◆ **YOUR GOAL**
Extract the records in full, leaving every picture out.
---------- GIVEN DATA
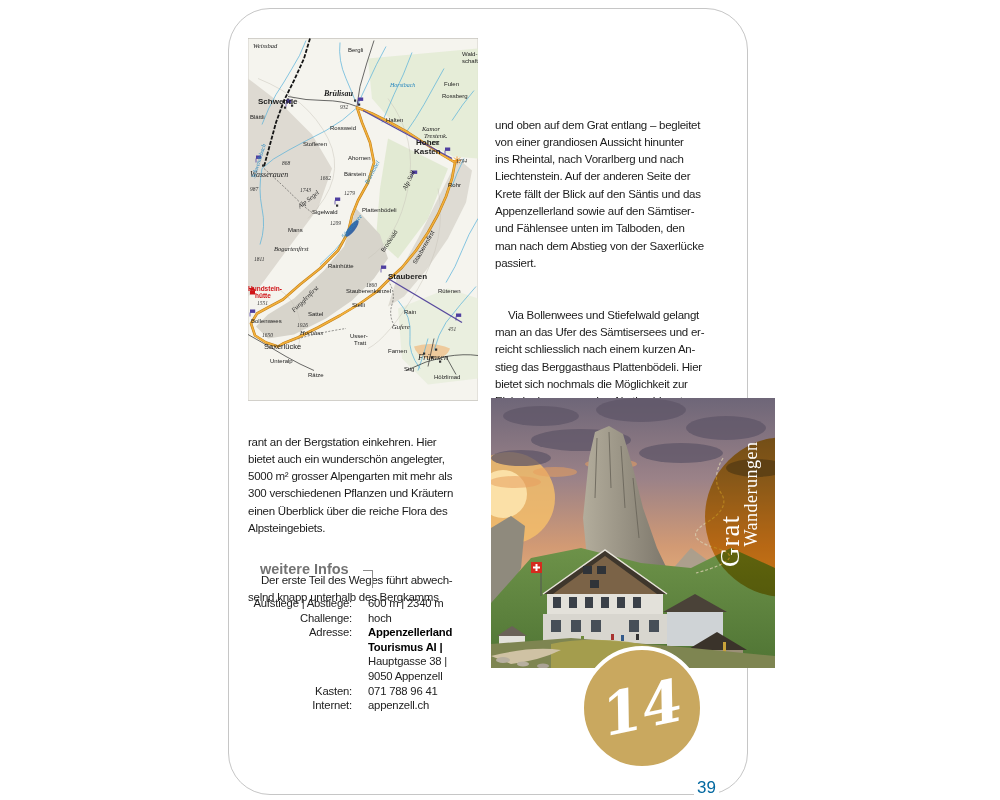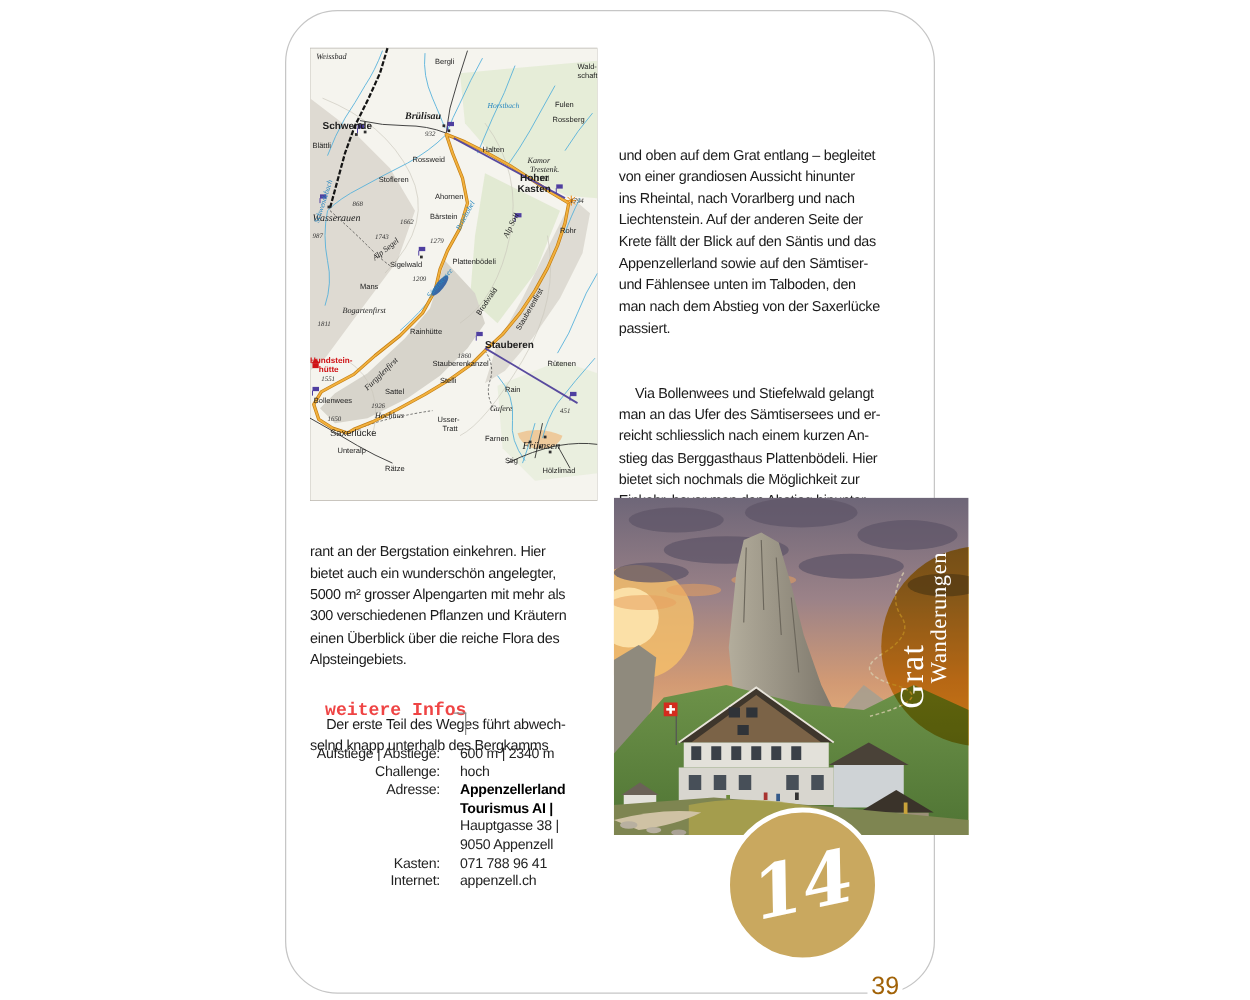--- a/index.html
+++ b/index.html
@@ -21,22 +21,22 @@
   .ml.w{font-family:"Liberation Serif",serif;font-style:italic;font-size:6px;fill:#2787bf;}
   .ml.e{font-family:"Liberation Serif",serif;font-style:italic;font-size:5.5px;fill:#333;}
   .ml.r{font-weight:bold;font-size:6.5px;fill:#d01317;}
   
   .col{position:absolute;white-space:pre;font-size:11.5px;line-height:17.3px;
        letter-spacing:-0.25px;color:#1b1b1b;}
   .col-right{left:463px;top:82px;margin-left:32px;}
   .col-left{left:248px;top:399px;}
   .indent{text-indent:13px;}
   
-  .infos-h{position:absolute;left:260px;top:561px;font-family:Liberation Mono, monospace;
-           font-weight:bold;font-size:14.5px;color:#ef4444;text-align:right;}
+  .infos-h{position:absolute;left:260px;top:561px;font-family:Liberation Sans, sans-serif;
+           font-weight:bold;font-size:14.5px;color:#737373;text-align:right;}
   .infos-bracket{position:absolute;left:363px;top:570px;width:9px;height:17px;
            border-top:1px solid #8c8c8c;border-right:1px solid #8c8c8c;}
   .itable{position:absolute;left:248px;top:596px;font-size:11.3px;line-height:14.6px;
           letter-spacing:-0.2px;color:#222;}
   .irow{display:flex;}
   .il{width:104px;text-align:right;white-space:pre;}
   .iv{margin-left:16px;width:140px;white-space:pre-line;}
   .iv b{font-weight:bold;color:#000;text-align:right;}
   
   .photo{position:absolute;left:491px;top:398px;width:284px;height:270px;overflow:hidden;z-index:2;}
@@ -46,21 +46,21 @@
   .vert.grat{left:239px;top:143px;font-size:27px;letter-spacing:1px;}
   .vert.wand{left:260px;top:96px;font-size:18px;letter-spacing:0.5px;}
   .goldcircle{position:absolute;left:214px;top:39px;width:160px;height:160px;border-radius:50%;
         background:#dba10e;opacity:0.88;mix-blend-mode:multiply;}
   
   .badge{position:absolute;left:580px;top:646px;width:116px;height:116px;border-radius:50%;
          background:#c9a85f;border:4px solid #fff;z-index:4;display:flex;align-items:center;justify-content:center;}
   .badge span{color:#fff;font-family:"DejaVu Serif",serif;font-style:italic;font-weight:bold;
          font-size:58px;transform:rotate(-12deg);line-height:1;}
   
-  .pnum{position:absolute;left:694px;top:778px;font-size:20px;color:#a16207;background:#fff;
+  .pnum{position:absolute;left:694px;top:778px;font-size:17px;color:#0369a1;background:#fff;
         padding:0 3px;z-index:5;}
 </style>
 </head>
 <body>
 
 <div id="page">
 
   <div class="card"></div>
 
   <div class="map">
--------------------
◆ **ANSWER SPACE**
--- a/index.html
+++ b/index.html
@@ -21,22 +21,22 @@
   .ml.w{font-family:"Liberation Serif",serif;font-style:italic;font-size:6px;fill:#2787bf;}
   .ml.e{font-family:"Liberation Serif",serif;font-style:italic;font-size:5.5px;fill:#333;}
   .ml.r{font-weight:bold;font-size:6.5px;fill:#d01317;}
   
   .col{position:absolute;white-space:pre;font-size:11.5px;line-height:17.3px;
        letter-spacing:-0.25px;color:#1b1b1b;}
   .col-right{left:463px;top:82px;margin-left:32px;}
   .col-left{left:248px;top:399px;}
   .indent{text-indent:13px;}
   
-  .infos-h{position:absolute;left:260px;top:561px;font-family:Liberation Mono, monospace;
-           font-weight:bold;font-size:14.5px;color:#ef4444;text-align:right;}
+  .infos-h{position:absolute;left:260px;top:561px;font-family:Liberation Sans, sans-serif;
+           font-weight:bold;font-size:14.5px;color:#737373;text-align:right;}
   .infos-bracket{position:absolute;left:363px;top:570px;width:9px;height:17px;
            border-top:1px solid #8c8c8c;border-right:1px solid #8c8c8c;}
   .itable{position:absolute;left:248px;top:596px;font-size:11.3px;line-height:14.6px;
           letter-spacing:-0.2px;color:#222;}
   .irow{display:flex;}
   .il{width:104px;text-align:right;white-space:pre;}
   .iv{margin-left:16px;width:140px;white-space:pre-line;}
   .iv b{font-weight:bold;color:#000;text-align:right;}
   
   .photo{position:absolute;left:491px;top:398px;width:284px;height:270px;overflow:hidden;z-index:2;}
@@ -46,21 +46,21 @@
   .vert.grat{left:239px;top:143px;font-size:27px;letter-spacing:1px;}
   .vert.wand{left:260px;top:96px;font-size:18px;letter-spacing:0.5px;}
   .goldcircle{position:absolute;left:214px;top:39px;width:160px;height:160px;border-radius:50%;
         background:#dba10e;opacity:0.88;mix-blend-mode:multiply;}
   
   .badge{position:absolute;left:580px;top:646px;width:116px;height:116px;border-radius:50%;
          background:#c9a85f;border:4px solid #fff;z-index:4;display:flex;align-items:center;justify-content:center;}
   .badge span{color:#fff;font-family:"DejaVu Serif",serif;font-style:italic;font-weight:bold;
          font-size:58px;transform:rotate(-12deg);line-height:1;}
   
-  .pnum{position:absolute;left:694px;top:778px;font-size:20px;color:#a16207;background:#fff;
+  .pnum{position:absolute;left:694px;top:778px;font-size:17px;color:#0369a1;background:#fff;
         padding:0 3px;z-index:5;}
 </style>
 </head>
 <body>
 
 <div id="page">
 
   <div class="card"></div>
 
   <div class="map">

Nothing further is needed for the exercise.